=== WHAT YOU ARE ASKED TO DO ===
The answer must be an exact copy of every entry, with no pictures in it.

Content revision data:
.....
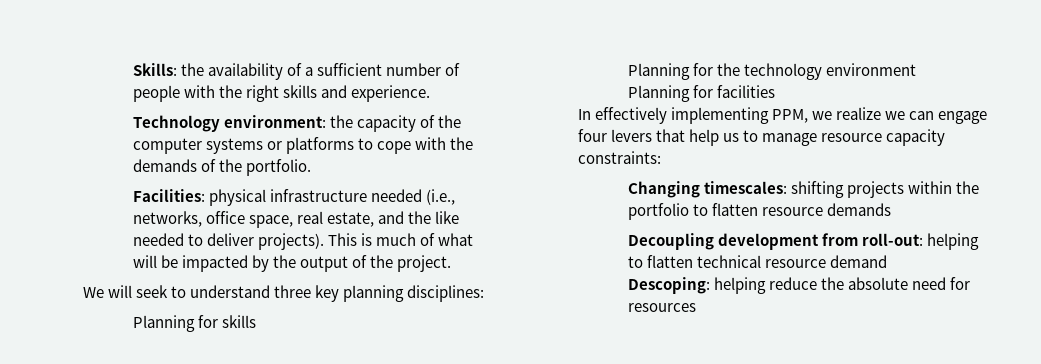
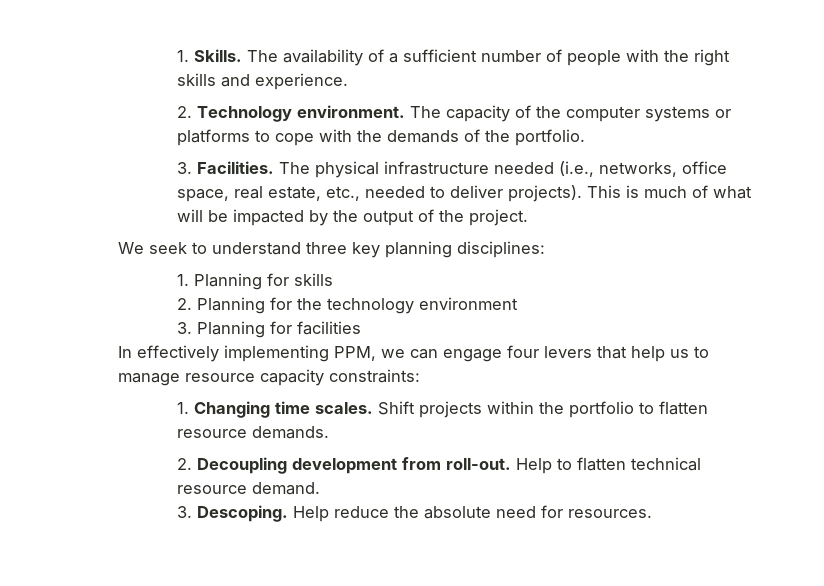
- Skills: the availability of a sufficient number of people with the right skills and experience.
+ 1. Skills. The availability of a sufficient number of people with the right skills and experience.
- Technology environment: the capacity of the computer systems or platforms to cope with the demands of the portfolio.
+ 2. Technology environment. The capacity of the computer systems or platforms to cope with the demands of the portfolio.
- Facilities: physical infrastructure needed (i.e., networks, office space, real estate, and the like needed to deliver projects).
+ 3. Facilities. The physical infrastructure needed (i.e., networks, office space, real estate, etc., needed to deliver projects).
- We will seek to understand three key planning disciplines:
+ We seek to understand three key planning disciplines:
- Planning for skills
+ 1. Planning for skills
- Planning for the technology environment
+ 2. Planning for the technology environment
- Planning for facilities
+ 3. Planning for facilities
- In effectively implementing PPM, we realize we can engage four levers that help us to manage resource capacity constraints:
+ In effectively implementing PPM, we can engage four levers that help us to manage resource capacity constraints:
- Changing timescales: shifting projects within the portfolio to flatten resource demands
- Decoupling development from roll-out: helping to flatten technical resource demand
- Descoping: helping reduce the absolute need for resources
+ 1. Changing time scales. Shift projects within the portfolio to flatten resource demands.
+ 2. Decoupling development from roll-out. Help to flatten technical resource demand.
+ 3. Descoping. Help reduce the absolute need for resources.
.....
=== ANSWER TO THIS TASK ===
- Skills: the availability of a sufficient number of people with the right skills and experience.
+ 1. Skills. The availability of a sufficient number of people with the right skills and experience.
- Technology environment: the capacity of the computer systems or platforms to cope with the demands of the portfolio.
+ 2. Technology environment. The capacity of the computer systems or platforms to cope with the demands of the portfolio.
- Facilities: physical infrastructure needed (i.e., networks, office space, real estate, and the like needed to deliver projects).
+ 3. Facilities. The physical infrastructure needed (i.e., networks, office space, real estate, etc., needed to deliver projects).
- We will seek to understand three key planning disciplines:
+ We seek to understand three key planning disciplines:
- Planning for skills
+ 1. Planning for skills
- Planning for the technology environment
+ 2. Planning for the technology environment
- Planning for facilities
+ 3. Planning for facilities
- In effectively implementing PPM, we realize we can engage four levers that help us to manage resource capacity constraints:
+ In effectively implementing PPM, we can engage four levers that help us to manage resource capacity constraints:
- Changing timescales: shifting projects within the portfolio to flatten resource demands
- Decoupling development from roll-out: helping to flatten technical resource demand
- Descoping: helping reduce the absolute need for resources
+ 1. Changing time scales. Shift projects within the portfolio to flatten resource demands.
+ 2. Decoupling development from roll-out. Help to flatten technical resource demand.
+ 3. Descoping. Help reduce the absolute need for resources.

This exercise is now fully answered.